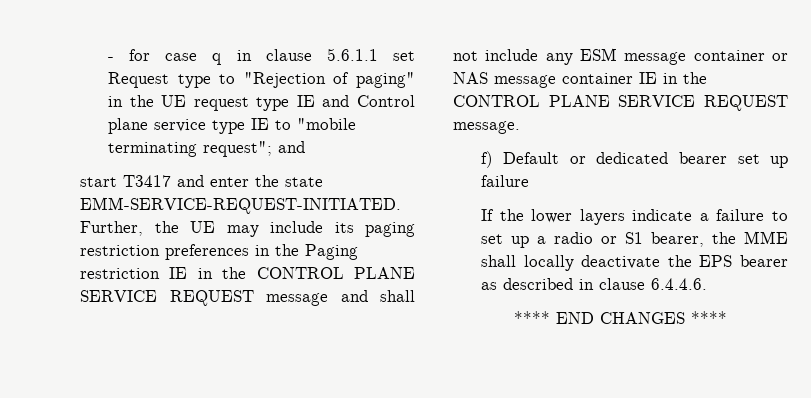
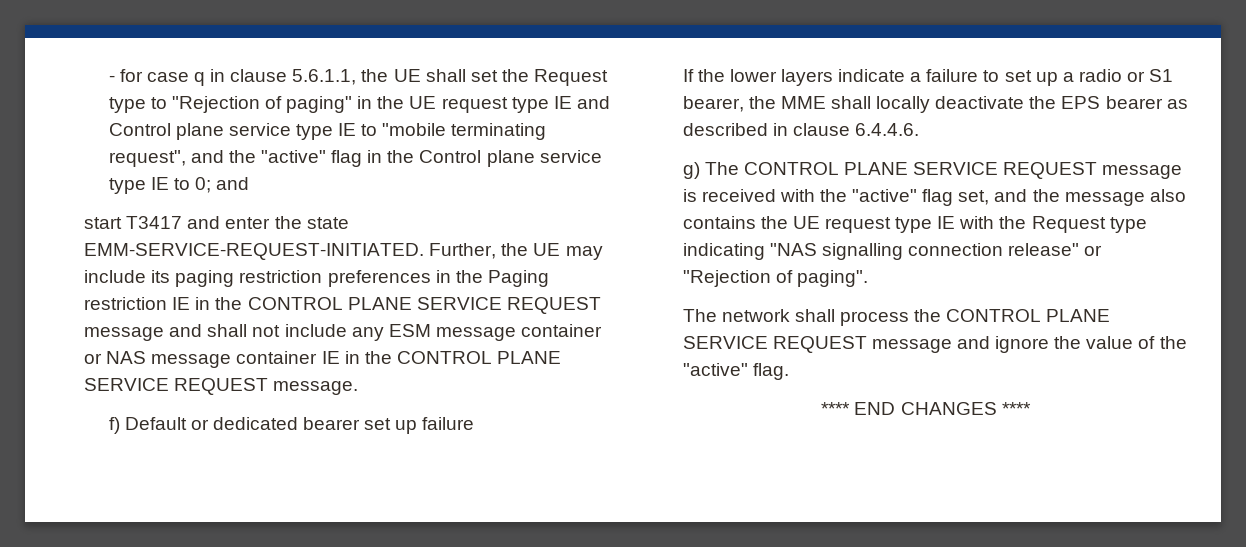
- - for case q in clause 5.6.1.1 set Request type to "Rejection of paging" in the UE request type IE and Control plane service type IE to "mobile terminating request"; and
+ - for case q in clause 5.6.1.1, the UE shall set the Request type to "Rejection of paging" in the UE request type IE and Control plane service type IE to "mobile terminating request", and the "active" flag in the Control plane service type IE to 0; and
+ g) The CONTROL PLANE SERVICE REQUEST message is received with the "active" flag set, and the message also contains the UE request type IE with the Request type indicating "NAS signalling connection release" or "Rejection of paging".
+ The network shall process the CONTROL PLANE SERVICE REQUEST message and ignore the value of the "active" flag.

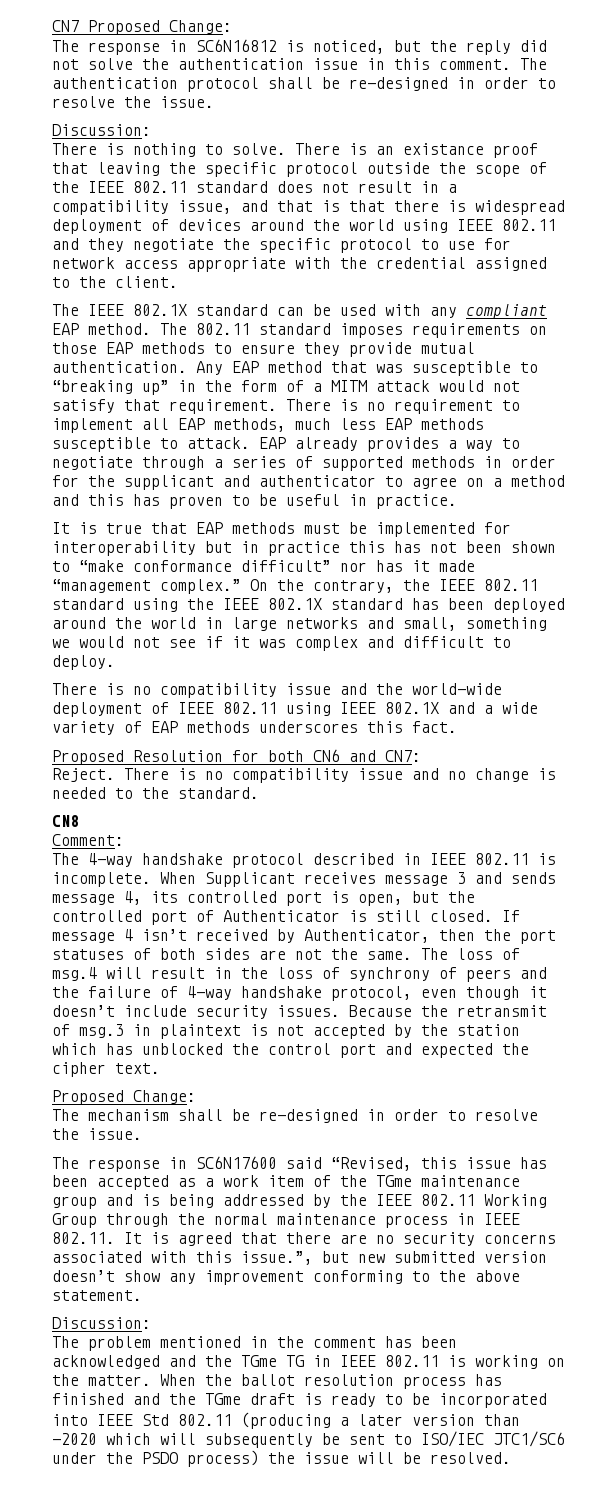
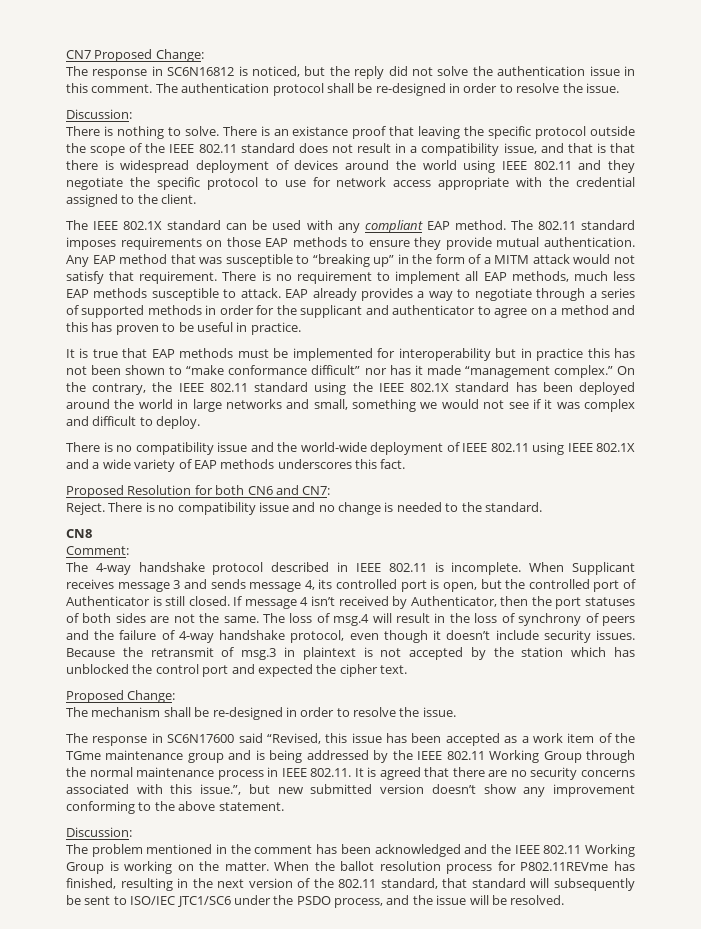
- The problem mentioned in the comment has been acknowledged and the TGme TG in IEEE 802.11 is working on the matter.
+ The problem mentioned in the comment has been acknowledged and the IEEE 802.11 Working Group is working on the matter.
- When the ballot resolution process has finished and the TGme draft is ready to be incorporated into IEEE Std 802.11 (producing a later version than -2020 which will subsequently be sent to ISO/IEC JTC1/SC6 under the PSDO process) the issue will be resolved.
+ When the ballot resolution process for P802.11REVme has finished, resulting in the next version of the 802.11 standard, that standard will subsequently be sent to ISO/IEC JTC1/SC6 under the PSDO process, and the issue will be resolved.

########

What to do -
Each line above gets copied exactly; leave the pictures out.

Exercise response -
- - for case q in clause 5.6.1.1 set Request type to "Rejection of paging" in the UE request type IE and Control plane service type IE to "mobile terminating request"; and
+ - for case q in clause 5.6.1.1, the UE shall set the Request type to "Rejection of paging" in the UE request type IE and Control plane service type IE to "mobile terminating request", and the "active" flag in the Control plane service type IE to 0; and
+ g) The CONTROL PLANE SERVICE REQUEST message is received with the "active" flag set, and the message also contains the UE request type IE with the Request type indicating "NAS signalling connection release" or "Rejection of paging".
+ The network shall process the CONTROL PLANE SERVICE REQUEST message and ignore the value of the "active" flag.

- The problem mentioned in the comment has been acknowledged and the TGme TG in IEEE 802.11 is working on the matter.
+ The problem mentioned in the comment has been acknowledged and the IEEE 802.11 Working Group is working on the matter.
- When the ballot resolution process has finished and the TGme draft is ready to be incorporated into IEEE Std 802.11 (producing a later version than -2020 which will subsequently be sent to ISO/IEC JTC1/SC6 under the PSDO process) the issue will be resolved.
+ When the ballot resolution process for P802.11REVme has finished, resulting in the next version of the 802.11 standard, that standard will subsequently be sent to ISO/IEC JTC1/SC6 under the PSDO process, and the issue will be resolved.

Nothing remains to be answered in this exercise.